DATA EXCERPTS –
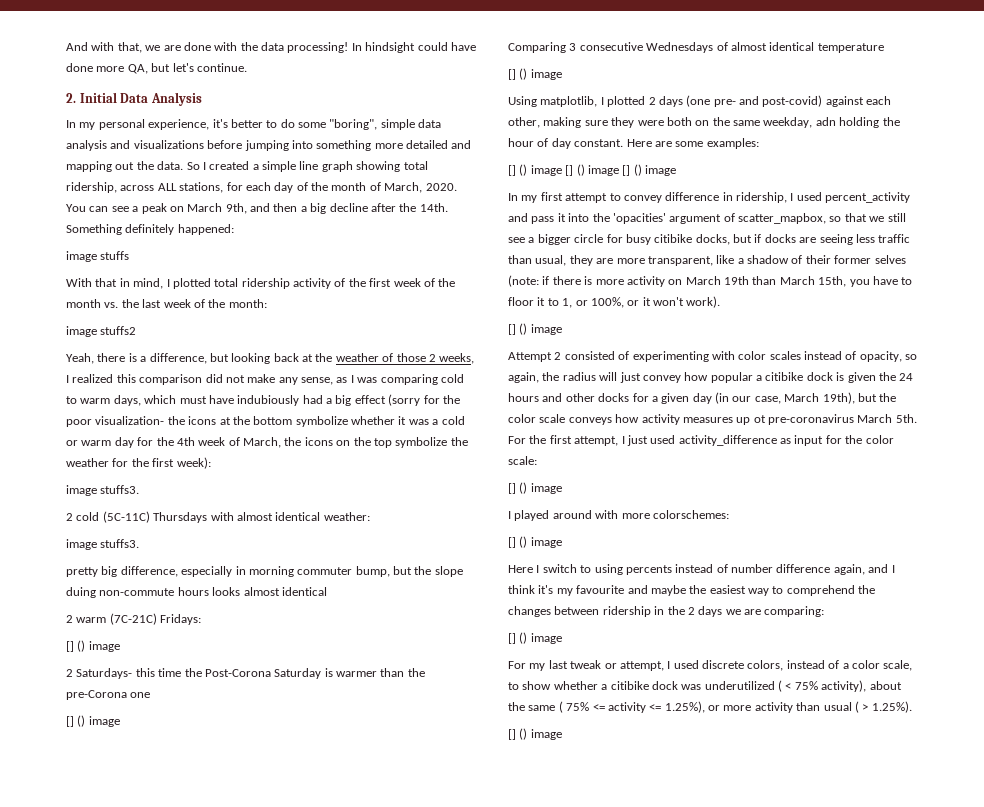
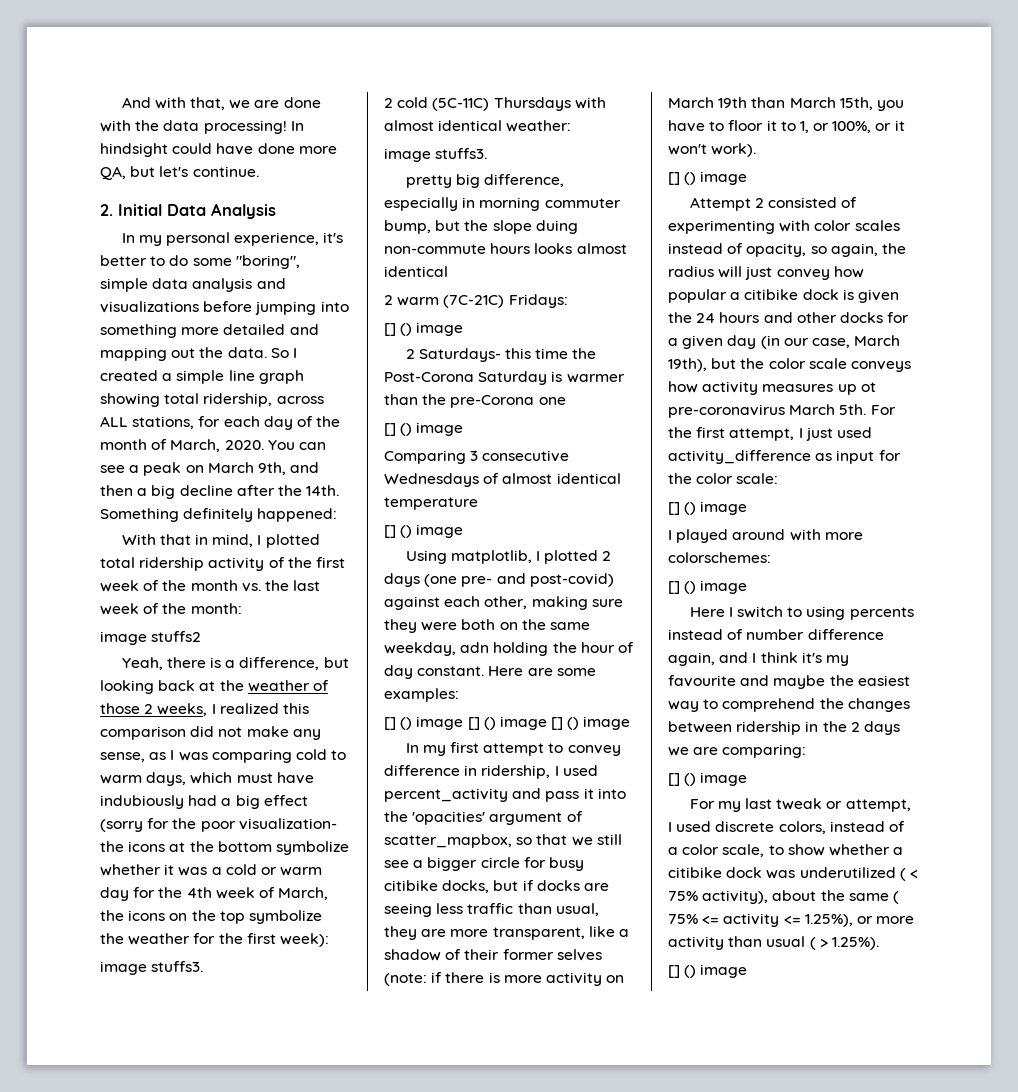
[66,251,130,262] // image stuffs -> (338, 515) none

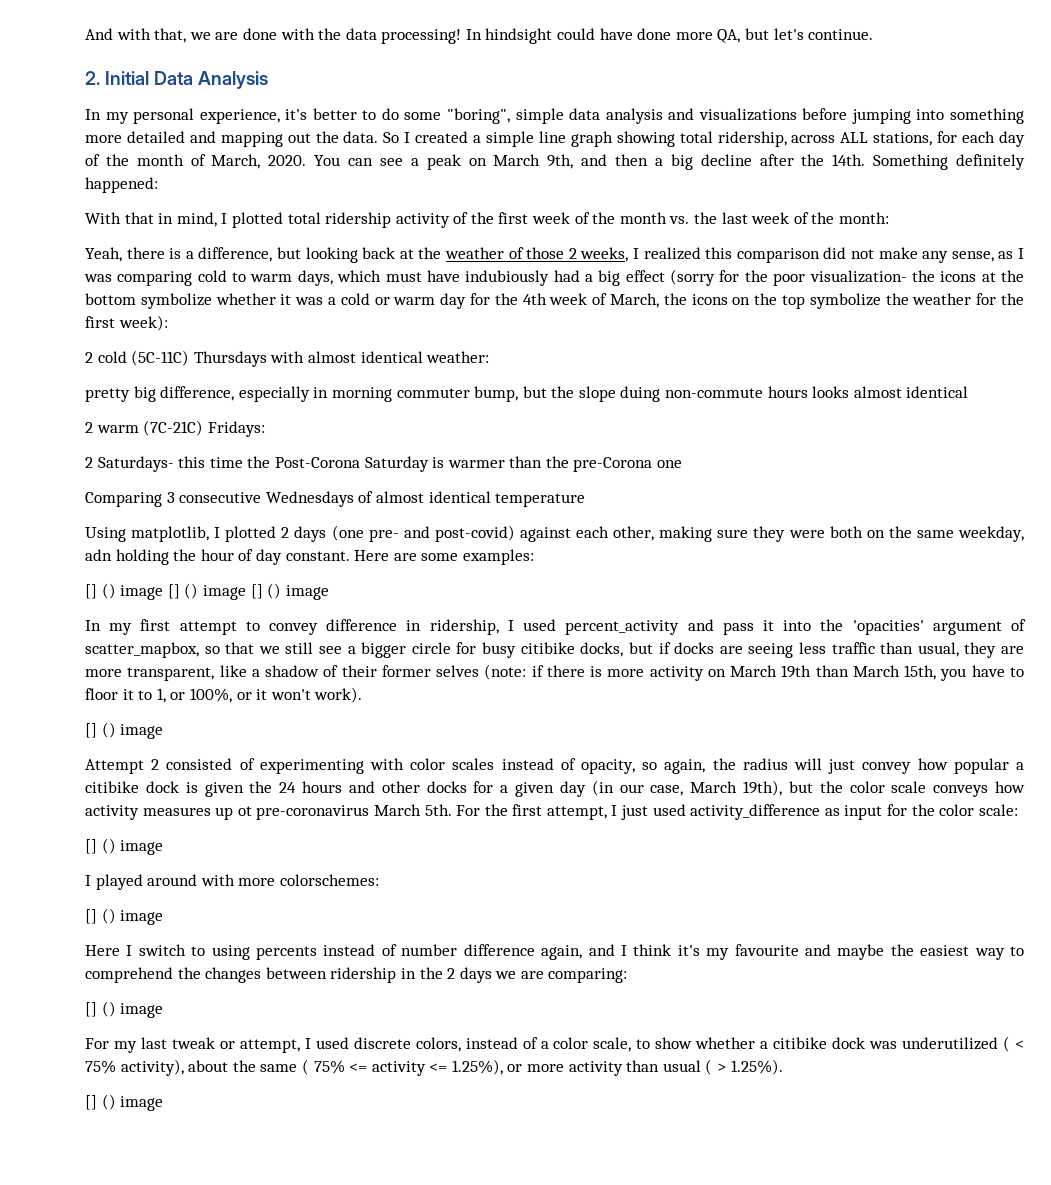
[100,631,202,645] // image stuffs2 -> (889, 218) none
[100,961,204,975] // image stuffs3. -> (168, 323) none
[384,148,488,162] // image stuffs3. -> (490, 357) none
[384,322,464,336] // [] () image -> (265, 429) none
[384,422,464,436] // [] () image -> (683, 464) none
[384,524,464,538] // [] () image -> (586, 500) none

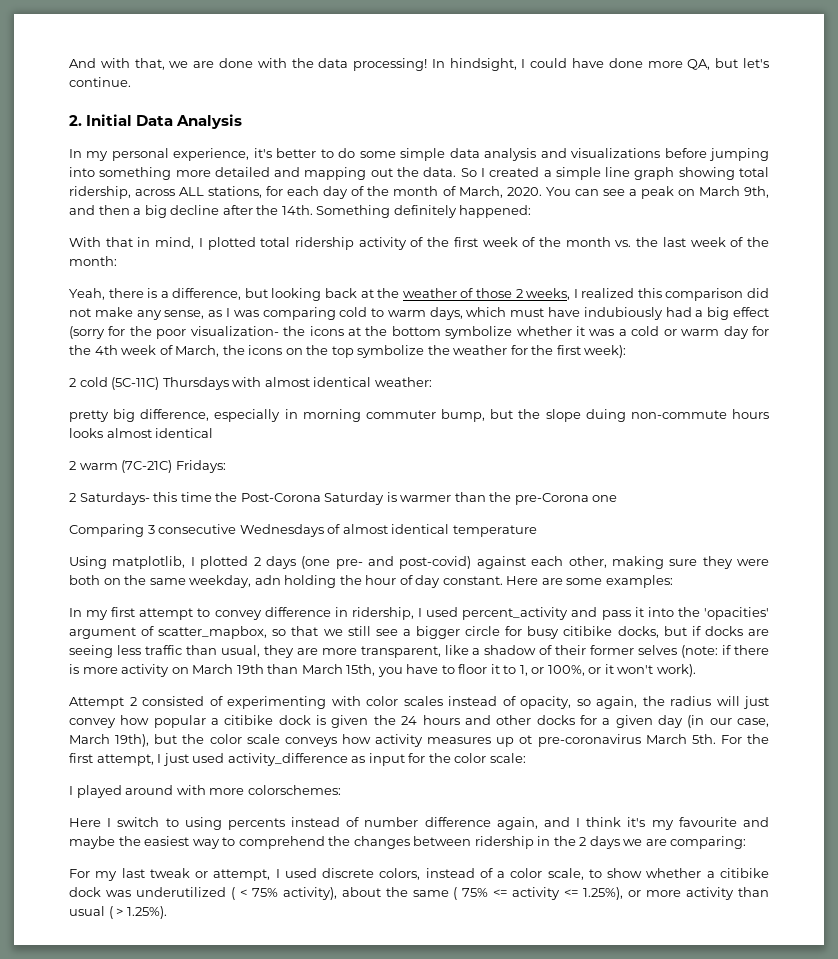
[485,28,553,44] hindsight -> [449,58,526,71] hindsight, I
[446,108,510,124] "boring", -> (396, 154) none
[85,583,329,600] // [] () image [] () image [] () image -> (673, 581) none
[85,722,164,739] // [] () image -> (696, 670) none
[85,838,164,855] // [] () image -> (526, 758) none
[85,908,164,925] // [] () image -> (341, 790) none
[85,1001,164,1018] // [] () image -> (747, 842) none
[85,1094,164,1111] // [] () image -> (167, 912) none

WHAT YOU ARE ASKED TO DO – Write out each entry exactly as given, omitting any picture.

SOLUTION –
[66,251,130,262] // image stuffs -> (338, 515) none

[100,631,202,645] // image stuffs2 -> (889, 218) none
[100,961,204,975] // image stuffs3. -> (168, 323) none
[384,148,488,162] // image stuffs3. -> (490, 357) none
[384,322,464,336] // [] () image -> (265, 429) none
[384,422,464,436] // [] () image -> (683, 464) none
[384,524,464,538] // [] () image -> (586, 500) none

[485,28,553,44] hindsight -> [449,58,526,71] hindsight, I
[446,108,510,124] "boring", -> (396, 154) none
[85,583,329,600] // [] () image [] () image [] () image -> (673, 581) none
[85,722,164,739] // [] () image -> (696, 670) none
[85,838,164,855] // [] () image -> (526, 758) none
[85,908,164,925] // [] () image -> (341, 790) none
[85,1001,164,1018] // [] () image -> (747, 842) none
[85,1094,164,1111] // [] () image -> (167, 912) none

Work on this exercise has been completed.